Leider hängt die suggestive Atmosphäre von „Are You Lonesome Tonight?“ stark vom Skript ab. Der von vier (!) verschiedenen Kameraleuten gedrehte Thriller hat nämlich keinen derart messerscharf ausgefeilten Look, dass er allein das Projekt stemmen kann. Und eben dieses Skript ist halbgar: Die zweite Hälfte verliert sowohl den „Kann ich meiner Erinnerung trauen?“-Aspekt aus den Augen als auch die emotional vertrackte Beziehung zwischen Xueming und Liang Ma. Das, was an die Stelle dieser Elemente tritt, ist erzählerisch und inszenatorisch weit weniger komplex und ambitioniert: Mehr und mehr entwickelt sich der Film zu einem geradlinig erzählten Neo-Noir-Thriller über einen Mann, der vor Korruption und Gier flieht – bloß, dass Langfilm-Regiedebütant Wen die zunehmend schnörkellosere Handlung voller Thriller-Konventionen auf plätschernde Weise erzählt. Dramatik könnte sich daraus nähren, wie der Protagonist und sein Jäger auf die neu geordneten Umstände reagieren, allerdings ist der Antagonist ein wandelndes Klischee, während sich Xueming, ist sein moralisches Dilemma erst einmal aus dem Fokus gerückt, als weitestgehend unbeschriebenes Blatt offenbart. Das letzte Drittel von „Are You Lonesome Tonight?“ verkommt daher zu einem eher unmotivierten Schachspiel, in dem die Figuren so lange ihre Positionen verändern, bis das unweigerliche Schachmatt folgt. Die verschwommen-ausgeblichene Bildästhetik greift in diesem Part nicht weiter derart mit der Story und ihrer Stimmung ineinander wie in den ersten beiden Dritteln, der stakkatoartige Score gibt dem Geschehen aber die nötige Dringlichkeit.

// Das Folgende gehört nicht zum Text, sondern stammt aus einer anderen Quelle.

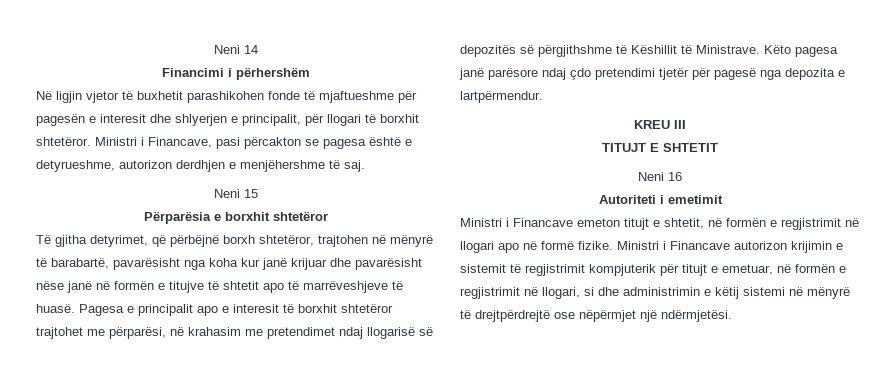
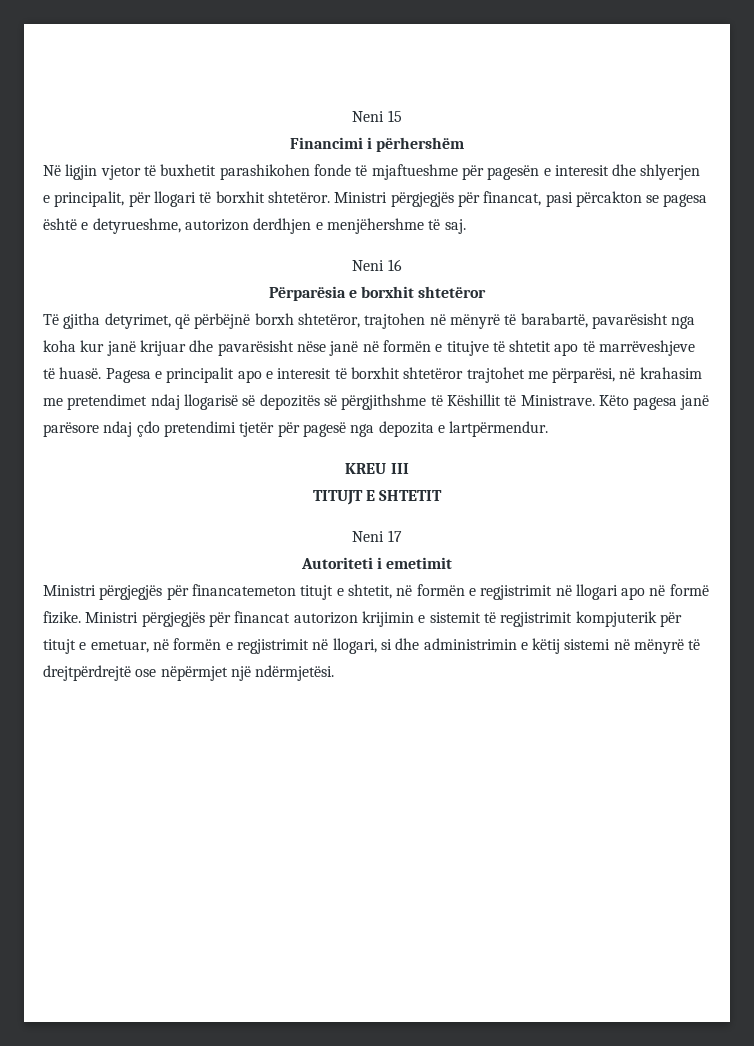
- Neni 14
+ Neni 15
- Ministri i Financave, pasi përcakton se pagesa është e detyrueshme, autorizon derdhjen e menjëhershme të saj.
+ Ministri përgjegjës për financat, pasi përcakton se pagesa është e detyrueshme, autorizon derdhjen e menjëhershme të saj.
- Neni 15
+ Neni 16
- Neni 16
+ Neni 17
- Ministri i Financave emeton titujt e shtetit, në formën e regjistrimit në llogari apo në formë fizike.
+ Ministri përgjegjës për financatemeton titujt e shtetit, në formën e regjistrimit në llogari apo në formë fizike.
- Ministri i Financave autorizon krijimin e sistemit të regjistrimit kompjuterik për titujt e emetuar, në formën e regjistrimit në llogari, si dhe administrimin e këtij sistemi në mënyrë të drejtpërdrejtë ose nëpërmjet një ndërmjetësi.
+ Ministri përgjegjës për financat autorizon krijimin e sistemit të regjistrimit kompjuterik për titujt e emetuar, në formën e regjistrimit në llogari, si dhe administrimin e këtij sistemi në mënyrë të drejtpërdrejtë ose nëpërmjet një ndërmjetësi.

„Mehr und mehr entwickelt sich der Film zu einem geradlinig erzählten Neo-Noir-Thriller über einen Mann, der vor Korruption und Gier flieht – bloß, dass Langfilm-Regiedebütant Shipei Wen die zunehmend schnörkellosere Handlung voller Thriller-Konventionen auf plätschernde Weise erzählt.“
Fazit: „Are You Lonesome Tonight?“ beginnt stark, lässt jedoch im Finale ordentlich nach. Was bleibt, ist ein allein schon aufgrund seiner Tonalität durchaus mutiger Beitrag zum chinesischen Kino, der vor desolaten Hintergründen von Schuld und Sühne berichtet.
„Are You Lonesome Tonight?“ ist ab dem 27. Januar 2022 in ausgewählten deutschen Kinos zu sehen.